OLYMPIA — Washington Secretary of State Kim Wyman is proposing new safeguards against ballot tampering and foreign manipulation of elections, as the state’s election administrators brace for attacks.

Federal officials have warned that election tampering and disinformation by Russia or other foreign influences could grow more sophisticated than in 2016’s presidential elections. That year, Russian hackers targeted the voting systems of all 50 states. Although they scanned Washington state’s voter-registration system in search of weaknesses, no breaches occurred, Wyman has said.

Washington’s elections system is considered one of the safer ones in the nation — partly because the mail-in ballot system serves as a paper trail for votes.

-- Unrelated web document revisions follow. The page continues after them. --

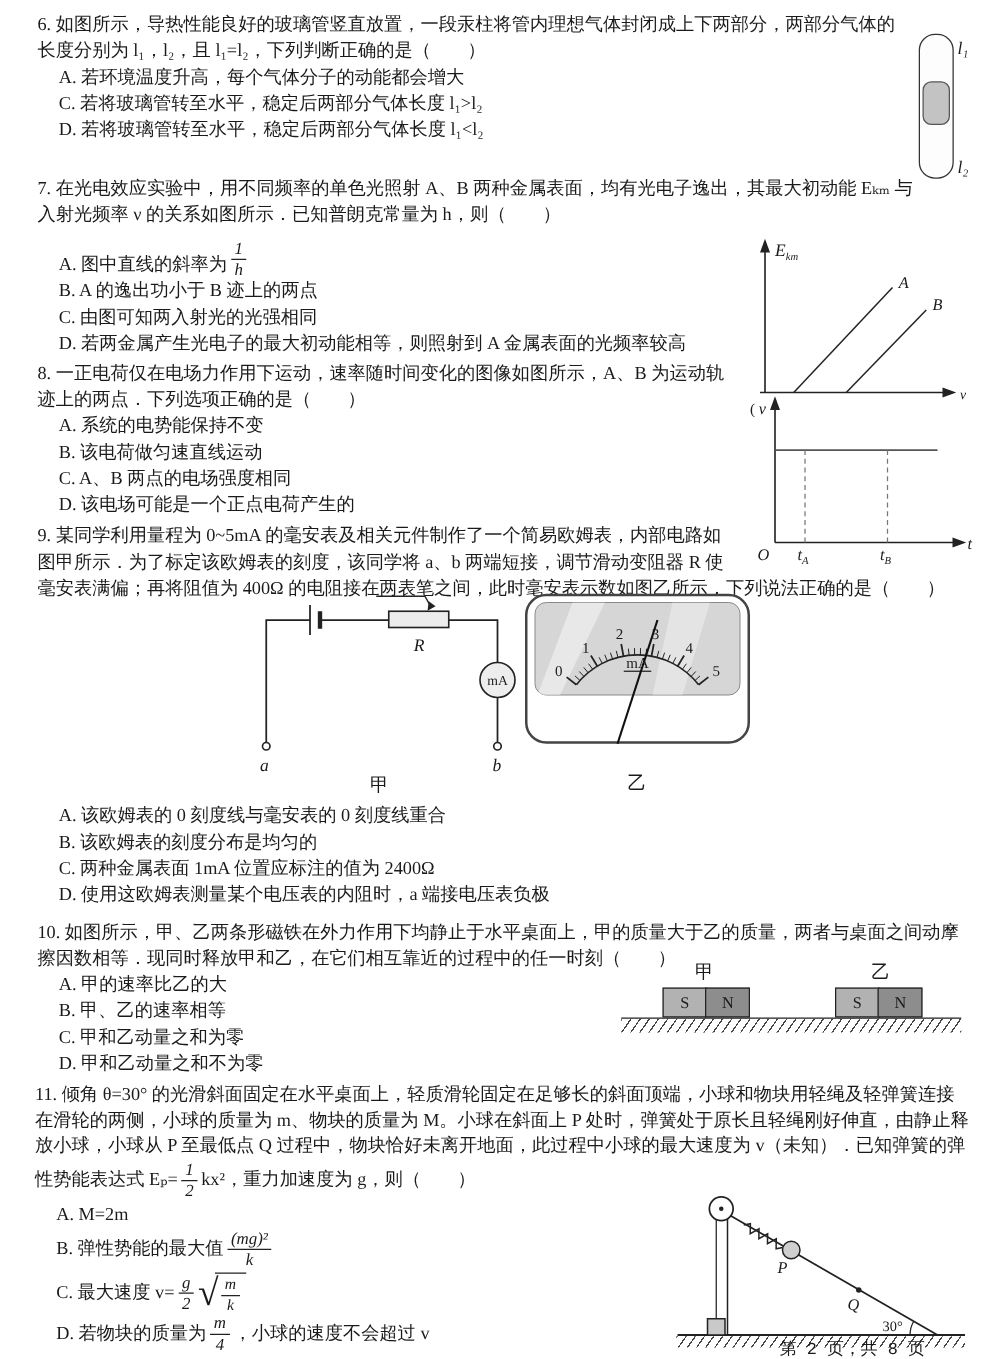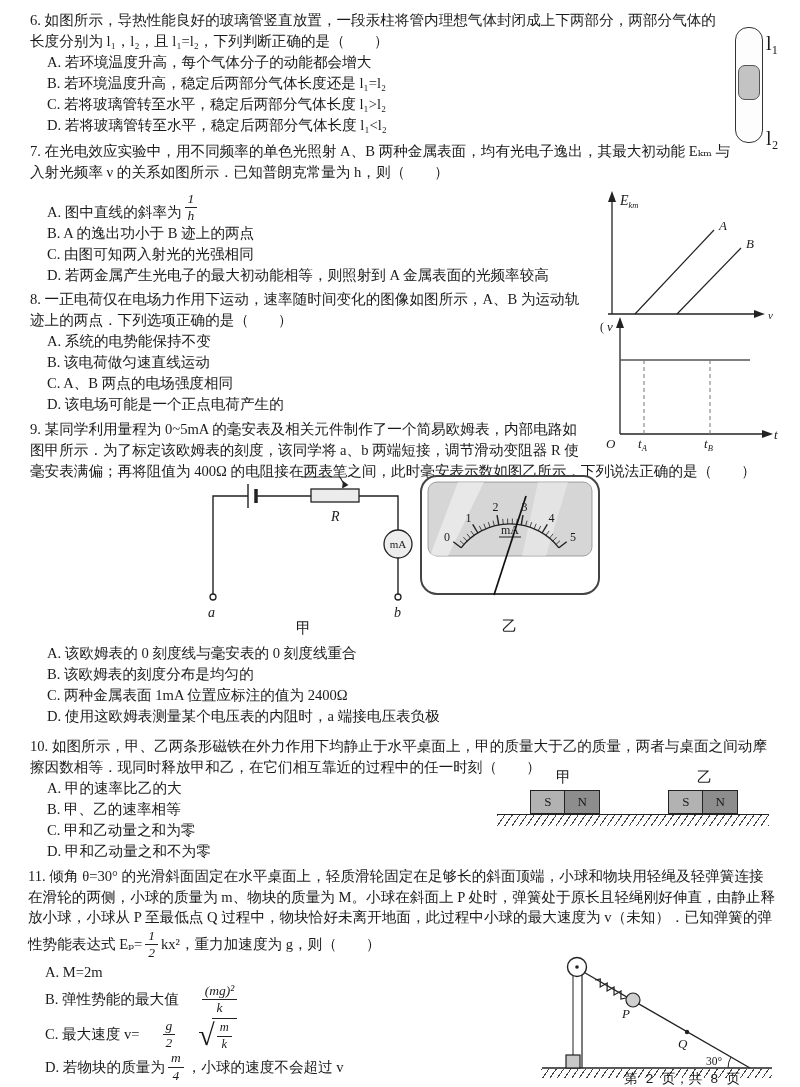"l₁" .tube-lab { font-size: 20px -> 14px; font-style: none -> italic }
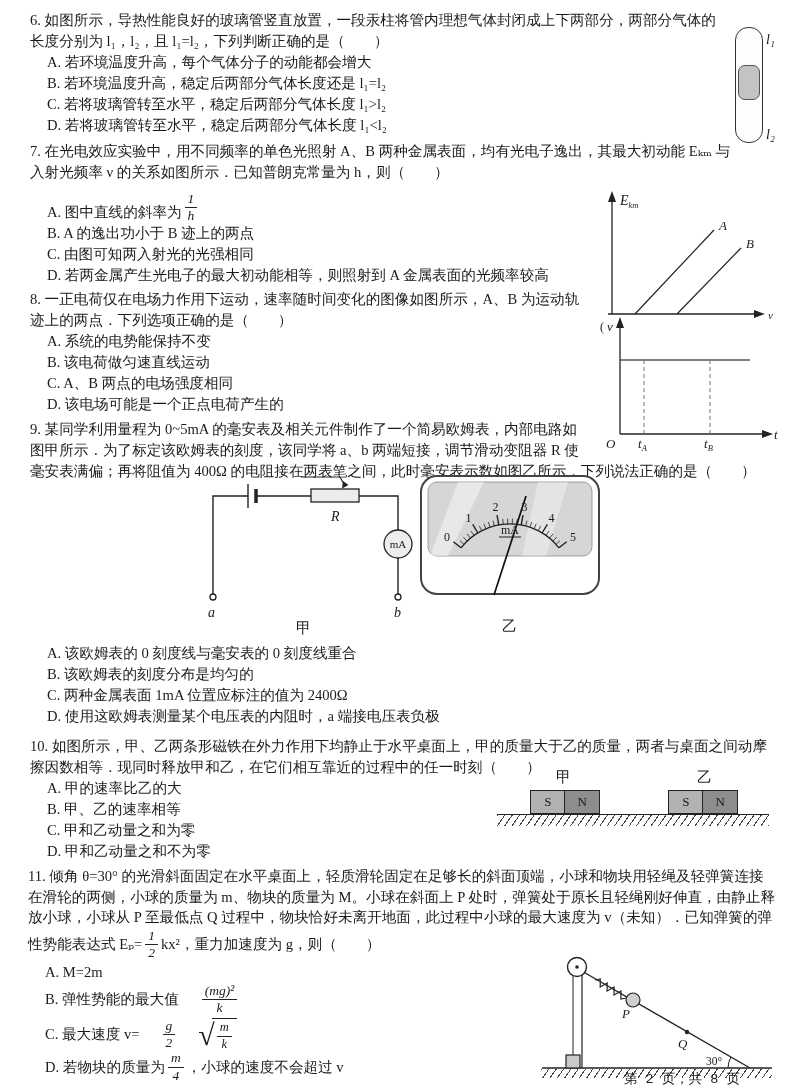"B. 若环境温度升高，稳定后两部分气体长度还是 l₁=l₂" div.opt { html: <div>B. 若环境温度升高，稳定后两部分气体长度还是 l₁=l₂</div> -> none }
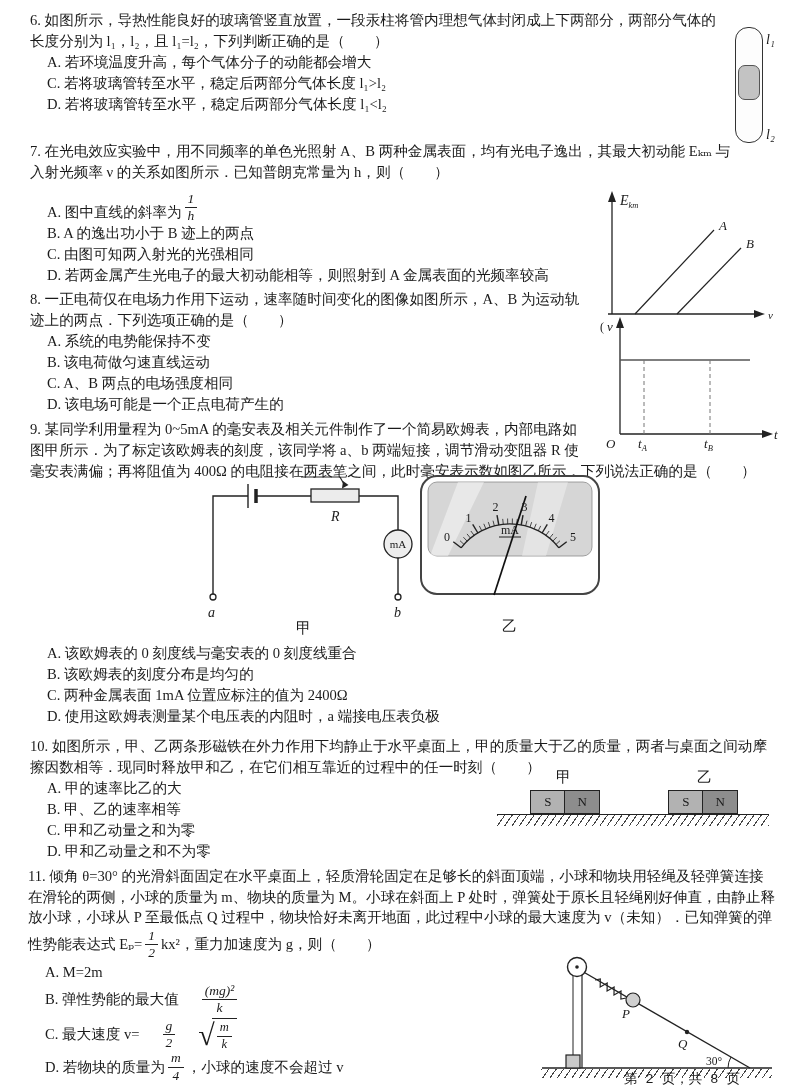"B. 弹性势能的最大值" .tall-c { gap: 20px -> none }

Since the 2016 elections, Wyman and lawmakers have taken several steps to further protect against cybersecurity threats. But Wyman is calling for more protection, calling on lawmakers to pass legislation requested by her office as Senate Bill 6412 and its companion bill, House Bill 2647.

Wyman is seeking $1.8 million in state money for security in county election offices that would make Washington eligible for another $8.6 million in matching federal funds, according to Wyman’s office. The legislation would also provide stricter penalties and restrictions surrounding the collection of ballots, and provide more thorough postelection audits for race recounts.

In addition, the proposal would eliminate online ballots for military and overseas voters, to reduce the risk of potential malware coming into elections offices.


In a news conference Wednesday, Wyman said the system, like others around the country, is “under constant attack” by foreign actors and others.

“We’re anticipating that they are probably trying to influence campaigns as we sit here right now,” she said, adding later: “They just have to get it right once, we have to get it right 24/7.”

It remains to be seen whether the proposal sought by Wyman — a Republican who is seeking her third term — will move forward.

The plan to ward off ballot tampering quickly drew criticism from Sen. Sam Hunt, D-Olympia.

That part of the legislation would attempt to protect against “ballot harvesting,” where a person collects other people’s ballots. The proposal would create a class C felony for anyone who knowingly destroys or fails to deliver a ballot on behalf of someone else.

It also would require people collecting ballots from voters they don’t know to keep a log of those ballots and turn them over to elections officials. That would create a “chain of custody” to track ballots, Wyman said. Ballot collectors also would have to give receipts to the voters.


Hunt said that more stringent requirements to collect ballots could result in voter suppression and he hadn’t heard about any problems on that front.

“It’s a solution looking for a problem right now,” said Hunt, who chairs Senate State Government, Tribal Relations & Elections Committee.

Hunt said that he does support the increased election-security funding, but that money can be included in this year’s supplemental state operating budget.

King County Elections Director Julie Wise said she supports Wyman’s proposal to boost funding on cybersecurity, as well as Senate Bill 6134, a proposal by Hunt to boost state funding more broadly for county election offices.

“Because security is expensive, and it is not a one-time thing,” said Wise, adding later: “As the hacks and the attempts get smarter and wiser, we have to build barriers that are stronger, as well.”

But she doesn’t favor eliminating email voting for military and overseas voters, of whom Wise said there are roughly 20,000 in King County.


Going to paper-only ballots in those circumstances could risk serious delays in ballots being sent or returned overseas, she said.

Wise said her office must open email attachments regularly from voters, for example, when staff receive voter-registration applications or a request to get voter data.

Wyman said she knows that part of her proposal might not be popular with county elections officials, because it could make their job harder.

“But from everything I’m learning at the federal level, the more electronic a process is … the more vulnerable our system is,” she said, adding later: “If anything, I would see us moving further away from electronic things.”

Since 2016, lawmakers, county elections officials and Wyman have worked to shore up Washington’s voter systems.

Last year, the state implemented a new centralized voter-registration system, which among other things is expected to reduce the risk of fraud and strengthen the security of elections.

Known as VoteWA, it had a bumpy rollout last spring, but handled the August primary and November general elections without major issues.

In 2018, Wyman called in cybersecurity experts with the Washington Air National Guard to help defend against attacks.